When CO mRNA is expressed constitutively from the 35S promoter under LDs, CO protein peaks in abundance early in the morning and again in the afternoon (Valverde et al, 2004; Song et al, 2012). We tested this pattern in pCO::HA:CO lines in which HA:CO is expressed from the endogenous CO promoter. As in the 35S lines, the levels of HA:CO protein increased early in the morning and in the afternoon, and these peaks appeared more strongly under LD than SD (Figs 3E, F and H, and EV2B–D). The diurnal accumulation of FT mRNA was also similar to that of HA:CO protein (Figs 3G and EV2E), suggesting that both the morning and the evening peak of CO contribute to LD‐induction of flowering. In a co mutant induction of FT in the morning was impaired, indicating that FT transcription in the morning depends on CO activity (Fig EV2E; Kim et al, 2005).
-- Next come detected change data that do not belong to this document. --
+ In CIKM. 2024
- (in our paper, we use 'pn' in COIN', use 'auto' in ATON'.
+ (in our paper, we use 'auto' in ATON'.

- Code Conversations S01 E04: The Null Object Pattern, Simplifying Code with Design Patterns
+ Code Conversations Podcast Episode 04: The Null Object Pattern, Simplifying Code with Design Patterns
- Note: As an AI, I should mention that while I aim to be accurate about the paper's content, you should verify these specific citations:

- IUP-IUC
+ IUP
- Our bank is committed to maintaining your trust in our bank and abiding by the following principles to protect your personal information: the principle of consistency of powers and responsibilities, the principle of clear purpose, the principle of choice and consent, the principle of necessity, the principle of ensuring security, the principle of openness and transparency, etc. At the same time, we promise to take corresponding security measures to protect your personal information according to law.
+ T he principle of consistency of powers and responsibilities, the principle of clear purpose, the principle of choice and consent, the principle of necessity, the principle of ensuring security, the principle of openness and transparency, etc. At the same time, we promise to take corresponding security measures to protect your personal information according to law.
Next, we analyzed the temporal HA:CO protein accumulation in single and higher order prr mutants at different times during the day and compared those to the WT. In agreement with previous reports on PRR9 function in the morning, HA:CO accumulation was specifically reduced in the morning in prr9 SUC2::HA:CO plants (Figs 3I–L and EV3A), whereas the toc1 prr5 prr7 mutations strongly reduced the evening peak under LD (Fig 3I–L; Fujiwara et al, 2008). These data indicate that diversity in the timing of expression and activity of PRRs cause CO to accumulate at specific times during the day to generate the typical LD‐specific accumulation pattern. Previously, FKF1 was reported to stabilize CO protein specifically in the evening in 35S::CO plants (Song et al, 2012). However, in contrast to the dramatic reduction of HA:CO levels in toc1 prr5 prr7 prr9 SUC2::HA:CO, the fkf1 mutation did not strongly affect HA:CO levels in the same SUC2::HA:CO line (Fig EV3C–E). This result suggests that PRRs are more heavily involved than FKF1 in increasing CO protein levels when it is expressed from the SUC2 promoter in the phloem companion cells, the tissue in which CO promotes floral induction.

Figure EV3

Effect of prr9 and fkf1 mutations on HA:CO accumulation

Accumulation of HA:CO (A) and FT mRNA (B) in SUC2::HA:CO and prr9 SUC2::HA:CO in the morning. Each genotype was grown in four independent agar plates and harvested at ZT1 under LD. The levels of HA:CO and FT mRNA were analyzed in these samples. Error bars indicate standard error within these samples. Statistical significance was calculated using Student's t‐test, *P < 0.01. As the control, HA:CO levels among those lines grown in one plate for each and harvested at ZT12 is shown.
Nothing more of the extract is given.